## Task requirements:
Repeat exactly the lines from the start of the entries below through the line containing "Men's Irvine - Tidepool: 4.6". Omit the rest.

## Given entries:
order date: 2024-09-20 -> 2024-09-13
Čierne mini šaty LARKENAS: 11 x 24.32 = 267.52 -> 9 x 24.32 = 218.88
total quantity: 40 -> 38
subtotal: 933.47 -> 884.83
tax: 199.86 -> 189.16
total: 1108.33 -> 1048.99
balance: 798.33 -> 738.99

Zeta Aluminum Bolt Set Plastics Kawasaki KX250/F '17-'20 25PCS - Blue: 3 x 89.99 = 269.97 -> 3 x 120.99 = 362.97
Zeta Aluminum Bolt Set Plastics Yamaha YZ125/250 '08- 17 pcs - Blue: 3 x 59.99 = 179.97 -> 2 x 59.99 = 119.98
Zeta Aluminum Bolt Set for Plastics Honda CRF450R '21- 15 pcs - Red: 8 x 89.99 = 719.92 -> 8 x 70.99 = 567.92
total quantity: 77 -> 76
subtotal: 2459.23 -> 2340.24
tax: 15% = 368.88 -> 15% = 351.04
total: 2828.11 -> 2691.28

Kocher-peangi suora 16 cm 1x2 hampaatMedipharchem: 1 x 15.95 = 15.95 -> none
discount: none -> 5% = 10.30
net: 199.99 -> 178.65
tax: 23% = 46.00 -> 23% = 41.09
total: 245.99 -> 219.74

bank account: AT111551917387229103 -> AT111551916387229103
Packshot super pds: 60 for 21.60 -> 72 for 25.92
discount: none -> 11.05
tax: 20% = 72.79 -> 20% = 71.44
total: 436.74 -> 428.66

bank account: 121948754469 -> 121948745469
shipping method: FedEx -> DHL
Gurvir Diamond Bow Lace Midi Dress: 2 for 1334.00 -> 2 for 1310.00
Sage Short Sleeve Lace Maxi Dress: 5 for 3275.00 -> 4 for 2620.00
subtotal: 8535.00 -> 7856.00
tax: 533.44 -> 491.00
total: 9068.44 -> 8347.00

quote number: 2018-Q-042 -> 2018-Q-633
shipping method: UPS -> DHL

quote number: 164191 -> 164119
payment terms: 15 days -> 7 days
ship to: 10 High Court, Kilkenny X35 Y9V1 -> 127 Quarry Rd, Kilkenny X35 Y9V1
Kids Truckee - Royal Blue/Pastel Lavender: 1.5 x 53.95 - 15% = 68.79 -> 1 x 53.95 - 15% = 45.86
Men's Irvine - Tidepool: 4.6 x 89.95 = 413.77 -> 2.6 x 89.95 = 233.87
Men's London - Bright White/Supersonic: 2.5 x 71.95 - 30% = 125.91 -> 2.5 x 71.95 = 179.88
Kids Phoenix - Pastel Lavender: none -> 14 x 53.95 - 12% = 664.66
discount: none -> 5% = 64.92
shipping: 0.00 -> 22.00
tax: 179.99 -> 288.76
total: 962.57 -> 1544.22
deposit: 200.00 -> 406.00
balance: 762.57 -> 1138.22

## Answer box:
order date: 2024-09-20 -> 2024-09-13
Čierne mini šaty LARKENAS: 11 x 24.32 = 267.52 -> 9 x 24.32 = 218.88
total quantity: 40 -> 38
subtotal: 933.47 -> 884.83
tax: 199.86 -> 189.16
total: 1108.33 -> 1048.99
balance: 798.33 -> 738.99

Zeta Aluminum Bolt Set Plastics Kawasaki KX250/F '17-'20 25PCS - Blue: 3 x 89.99 = 269.97 -> 3 x 120.99 = 362.97
Zeta Aluminum Bolt Set Plastics Yamaha YZ125/250 '08- 17 pcs - Blue: 3 x 59.99 = 179.97 -> 2 x 59.99 = 119.98
Zeta Aluminum Bolt Set for Plastics Honda CRF450R '21- 15 pcs - Red: 8 x 89.99 = 719.92 -> 8 x 70.99 = 567.92
total quantity: 77 -> 76
subtotal: 2459.23 -> 2340.24
tax: 15% = 368.88 -> 15% = 351.04
total: 2828.11 -> 2691.28

Kocher-peangi suora 16 cm 1x2 hampaatMedipharchem: 1 x 15.95 = 15.95 -> none
discount: none -> 5% = 10.30
net: 199.99 -> 178.65
tax: 23% = 46.00 -> 23% = 41.09
total: 245.99 -> 219.74

bank account: AT111551917387229103 -> AT111551916387229103
Packshot super pds: 60 for 21.60 -> 72 for 25.92
discount: none -> 11.05
tax: 20% = 72.79 -> 20% = 71.44
total: 436.74 -> 428.66

bank account: 121948754469 -> 121948745469
shipping method: FedEx -> DHL
Gurvir Diamond Bow Lace Midi Dress: 2 for 1334.00 -> 2 for 1310.00
Sage Short Sleeve Lace Maxi Dress: 5 for 3275.00 -> 4 for 2620.00
subtotal: 8535.00 -> 7856.00
tax: 533.44 -> 491.00
total: 9068.44 -> 8347.00

quote number: 2018-Q-042 -> 2018-Q-633
shipping method: UPS -> DHL

quote number: 164191 -> 164119
payment terms: 15 days -> 7 days
ship to: 10 High Court, Kilkenny X35 Y9V1 -> 127 Quarry Rd, Kilkenny X35 Y9V1
Kids Truckee - Royal Blue/Pastel Lavender: 1.5 x 53.95 - 15% = 68.79 -> 1 x 53.95 - 15% = 45.86
Men's Irvine - Tidepool: 4.6 x 89.95 = 413.77 -> 2.6 x 89.95 = 233.87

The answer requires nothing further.